L’efficacité de l’hyperthermie a-t-elle fait l’objet d’études ?

Le rôle de l’hyperthermie a pris un essor considérable au sein de la médecine traditionnelle. Les effets de l’hyperthermie ont fait l’objet de nombreuses études au cours des 50 dernières années. Et le nombre d’études menées à ce sujet ne cesse d’augmenter.  

L’efficacité de l’hyperthermie dans le traitement de lutte contre le  cancer a été démontrée, non seulement en laboratoire, mais aussi par le biais de recherches cliniques.  À titre d’exemple, on peut citer les essais cliniques de phase III visant à étudier l’efficacité de la radiothérapie et  de la chimiothérapie combinées à l’hyperthermie selon un certain nombre d’indications. Ces essais portaient sur des cas de rechute de cancer du sein, de cancer de l’utérus, de cancer de l’œsophage, de mélanomes, de tumeurs à la tête et au cou, et de sarcomes. Ils ont permis de démontrer que l’hyperthermie accroît l’efficacité de la radiothérapie et de la chimiothérapie dans des proportions allant jusqu’à 50 %. En outre, elle contribue à en atténuer les effets secondaires.

Ces résultats sont primordiaux. En effet, si un médicament ou un traitement fait l’objet d’une évaluation positive lors d’essais cliniques de phase III, la médecine considère alors cette étude comme prouvée. 

En 2011, les résultats de différentes recherches portant sur les effets de l’hyperthermie combinée à la chimiothérapie ont été publiés. Ils prouvent que l’hyperthermie permet d’empêcher la reconstitution de l’ADN des cellules cancéreuses endommagées par la chimiothérapie (source : revue scientifique PNAS, publiant les comptes-rendus de l'Académie américaine des sciences).

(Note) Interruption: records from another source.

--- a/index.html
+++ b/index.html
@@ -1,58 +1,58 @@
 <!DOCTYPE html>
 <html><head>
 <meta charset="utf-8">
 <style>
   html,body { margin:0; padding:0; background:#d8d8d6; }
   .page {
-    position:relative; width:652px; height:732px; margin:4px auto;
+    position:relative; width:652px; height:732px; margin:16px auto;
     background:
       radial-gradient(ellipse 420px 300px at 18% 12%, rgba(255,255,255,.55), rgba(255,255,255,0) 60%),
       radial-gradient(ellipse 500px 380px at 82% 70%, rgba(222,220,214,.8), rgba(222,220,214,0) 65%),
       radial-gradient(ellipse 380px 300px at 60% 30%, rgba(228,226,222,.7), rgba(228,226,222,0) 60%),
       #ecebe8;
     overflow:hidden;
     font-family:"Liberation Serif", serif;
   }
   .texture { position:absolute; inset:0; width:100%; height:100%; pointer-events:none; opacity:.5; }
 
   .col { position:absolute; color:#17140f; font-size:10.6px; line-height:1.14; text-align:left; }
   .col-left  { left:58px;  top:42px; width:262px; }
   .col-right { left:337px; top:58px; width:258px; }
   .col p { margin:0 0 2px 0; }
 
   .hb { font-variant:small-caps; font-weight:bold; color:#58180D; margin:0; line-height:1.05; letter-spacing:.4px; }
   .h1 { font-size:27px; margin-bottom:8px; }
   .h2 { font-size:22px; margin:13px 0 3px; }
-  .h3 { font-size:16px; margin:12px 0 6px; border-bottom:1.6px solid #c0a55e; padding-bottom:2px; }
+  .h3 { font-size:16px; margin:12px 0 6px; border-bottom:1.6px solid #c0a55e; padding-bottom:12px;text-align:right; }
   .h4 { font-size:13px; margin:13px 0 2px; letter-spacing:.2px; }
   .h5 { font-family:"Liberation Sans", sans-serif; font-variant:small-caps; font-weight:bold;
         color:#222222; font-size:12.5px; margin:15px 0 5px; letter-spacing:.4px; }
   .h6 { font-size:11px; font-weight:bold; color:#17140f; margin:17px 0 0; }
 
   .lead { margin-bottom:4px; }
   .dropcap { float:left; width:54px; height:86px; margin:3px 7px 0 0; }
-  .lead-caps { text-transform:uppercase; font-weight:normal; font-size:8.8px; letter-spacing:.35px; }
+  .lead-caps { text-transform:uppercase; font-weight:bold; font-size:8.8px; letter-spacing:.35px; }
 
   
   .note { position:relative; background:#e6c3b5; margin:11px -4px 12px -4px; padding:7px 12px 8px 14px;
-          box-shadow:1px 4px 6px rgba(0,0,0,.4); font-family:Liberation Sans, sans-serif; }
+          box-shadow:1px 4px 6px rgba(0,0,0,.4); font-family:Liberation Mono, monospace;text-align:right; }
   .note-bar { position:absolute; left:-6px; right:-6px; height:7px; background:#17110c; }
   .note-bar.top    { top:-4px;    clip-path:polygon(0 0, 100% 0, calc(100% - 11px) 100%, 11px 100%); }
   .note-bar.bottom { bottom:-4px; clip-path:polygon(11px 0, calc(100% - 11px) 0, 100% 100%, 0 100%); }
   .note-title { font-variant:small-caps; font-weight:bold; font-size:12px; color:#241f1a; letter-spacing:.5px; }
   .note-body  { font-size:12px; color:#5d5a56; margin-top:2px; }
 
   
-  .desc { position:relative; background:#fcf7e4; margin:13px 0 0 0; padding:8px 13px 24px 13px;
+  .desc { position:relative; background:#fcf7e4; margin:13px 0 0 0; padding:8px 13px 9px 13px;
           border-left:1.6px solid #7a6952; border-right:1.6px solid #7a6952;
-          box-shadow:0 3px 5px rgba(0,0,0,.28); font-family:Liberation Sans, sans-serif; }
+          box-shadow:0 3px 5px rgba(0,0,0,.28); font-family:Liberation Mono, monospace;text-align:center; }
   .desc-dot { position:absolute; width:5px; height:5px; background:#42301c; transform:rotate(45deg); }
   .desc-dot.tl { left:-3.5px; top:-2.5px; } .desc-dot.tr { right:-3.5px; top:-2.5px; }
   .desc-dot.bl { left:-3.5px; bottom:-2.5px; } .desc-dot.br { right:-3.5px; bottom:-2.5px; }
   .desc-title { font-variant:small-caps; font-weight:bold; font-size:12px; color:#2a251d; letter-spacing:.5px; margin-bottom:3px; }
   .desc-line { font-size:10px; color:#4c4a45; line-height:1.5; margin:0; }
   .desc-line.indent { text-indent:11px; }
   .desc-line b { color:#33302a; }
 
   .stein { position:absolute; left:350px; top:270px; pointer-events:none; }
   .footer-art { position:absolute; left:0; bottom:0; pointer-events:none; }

Une étude réalisée en 2010 montre que le taux de survie chez les femmes atteintes d’un cancer de l’utérus, et qui ont reçu un traitement combinant chimiothérapie, radiothérapie, et hyperthermie, augmente de 50%. Pour plus d'informations, consultez le lien suivant : http://www.mednet.nl/nieuws/id4407-hyperthermie-verdubbelt-overlevingskans-cervixcarcinoom.html.

À l’heure actuelle, différentes études cliniques en cours portent sur les cancers de la vessie, de l’estomac et du côlon, du pancréas, et de la prostate. Des preuves solides permettent d’ores et déjà de penser que l’hyperthermie pourrait améliorer les résultats des traitements classiques contre le cancer pour d’autres types de cancers. Cela est particulièrement vrai lorsque le traitement hyperthermique est utilisé à un stade précoce du cancer. 

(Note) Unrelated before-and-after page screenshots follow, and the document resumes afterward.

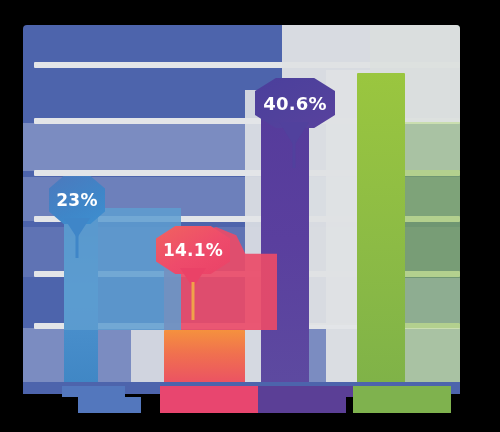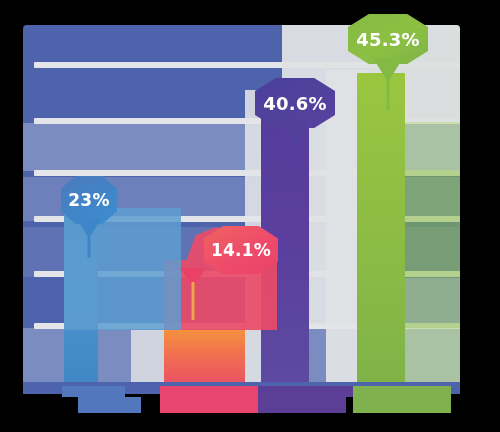--- a/index.html
+++ b/index.html
@@ -33,21 +33,21 @@
   .bubble{
     position:relative;
     color:#fff;font-weight:bold;
     display:flex;align-items:center;justify-content:center;
     
     clip-path:polygon(26% 0%,74% 0%,100% 26%,100% 74%,74% 100%,26% 100%,0% 74%,0% 26%);
     letter-spacing:.2px;
     white-space:nowrap;
   }
   .bubble.blue{background:linear-gradient(150deg,#4c79bd 0%,#3f86c8 60%,#3d8fd0 100%);}
-  .bubble.pink{background:linear-gradient(150deg,#f0635f 0%,#ee4b6b 55%,#ea4267 100%);margin-left:48px;}
+  .bubble.pink{background:linear-gradient(150deg,#f0635f 0%,#ee4b6b 55%,#ea4267 100%);}
   .bubble.purple{background:linear-gradient(150deg,#4b3f9c 0%,#50419c 50%,#59419e 100%);}
   .bubble.green{background:linear-gradient(150deg,#84bb43 0%,#8cc043 55%,#7fb248 100%);}
 
   .tail{position:absolute;left:50%;transform:translateX(-50%);width:0;height:0;}
   .tail.blue{border-left:13px solid transparent;border-right:13px solid transparent;border-top:20px solid #3f86c8;}
   .tail.pink{border-left:13px solid transparent;border-right:13px solid transparent;border-top:20px solid #ea4267;}
   .tail.purple{border-left:15px solid transparent;border-right:15px solid transparent;border-top:24px solid #51419d;}
   .tail.green{border-left:15px solid transparent;border-right:15px solid transparent;border-top:24px solid #82ba44;}
 
   .needle{position:absolute;left:50%;transform:translateX(-50%);width:3px;}
@@ -105,21 +105,21 @@
     <div style="position:absolute;left:141px;bottom:60px;width:113px;height:103px;
                 background:#ea4b68;opacity:.92;
                 clip-path:polygon(0% 32%,20% 32%,28% 8%,46% 0%,64% 8%,72% 26%,100% 26%,100% 100%,0% 100%);"></div>
     <div style="position:absolute;left:41px;bottom:60px;width:117px;height:122px;
                 background:#5e9ed0;opacity:.85;
                 clip-path:polygon(0% 0%,100% 0%,100% 100%,0% 100%);"></div>
   </div>
 
   <div class="axisbar"></div>
 
-  <div class="callout" style="left:61px;top:176px;width:56px;">
+  <div class="callout" style="left:49px;top:176px;width:56px;">
     <div class="bubble blue" style="width:56px;height:48px;font-size:17px;">
       <span>23%</span>
     </div>
     <div class="tail blue" style="top:42px;"></div>
     <div class="needle blue" style="top:56px;height:26px;"></div>
   </div>
 
   <div class="callout" style="left:156px;top:226px;width:74px;">
     <div class="bubble pink" style="width:74px;height:48px;font-size:17px;">
       <span>14.1%</span>
@@ -129,27 +129,20 @@
   </div>
 
   <div class="callout" style="left:255px;top:78px;width:78px;">
     <div class="bubble purple" style="width:80px;height:50px;font-size:18px;">
       <span>40.6%</span>
     </div>
     <div class="tail purple" style="top:44px;"></div>
     <div class="needle purple" style="top:62px;height:28px;"></div>
   </div>
 
-  <div class="callout" style="left:348px;top:14px;width:80px;">
-    <div class="bubble green" style="width:80px;height:50px;font-size:18px;">
-      <span>45.3%</span>
-    </div>
-    <div class="tail green" style="top:44px;"></div>
-    <div class="needle green" style="top:62px;height:34px;"></div>
-  </div>
 
   <div class="xlabel" style="left:62px;top:386px;">
     <div class="blk" style="left:0;top:0;width:63px;height:11px;background:#5377bd;"></div>
     <div class="blk" style="left:16px;top:11px;width:63px;height:16px;background:#5377bd;"></div>
   </div>
 
   <div class="xlabel" style="left:160px;top:386px;">
     <div class="blk" style="left:0;top:0;width:98px;height:11px;background:#e8466f;"></div>
     <div class="blk" style="left:0;top:11px;width:105px;height:16px;background:#e8466f;"></div>
   </div>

En 2011 et 2012, concernant les traitements du cancer du côlon et du rectum (gros intestin), notre Centre a enregistré un taux de réponse parfaite à l’hyperthermie de 50%, et un taux de réponse partielle de 30 %. Les patients traités souffraient tous d’un cancer de stade III ou IV.

En 2011, concernant les traitements du cancer du sein, notre Centre a obtenu les résultats suivants : 55% de réponse parfaite et 30 % réponse partielle.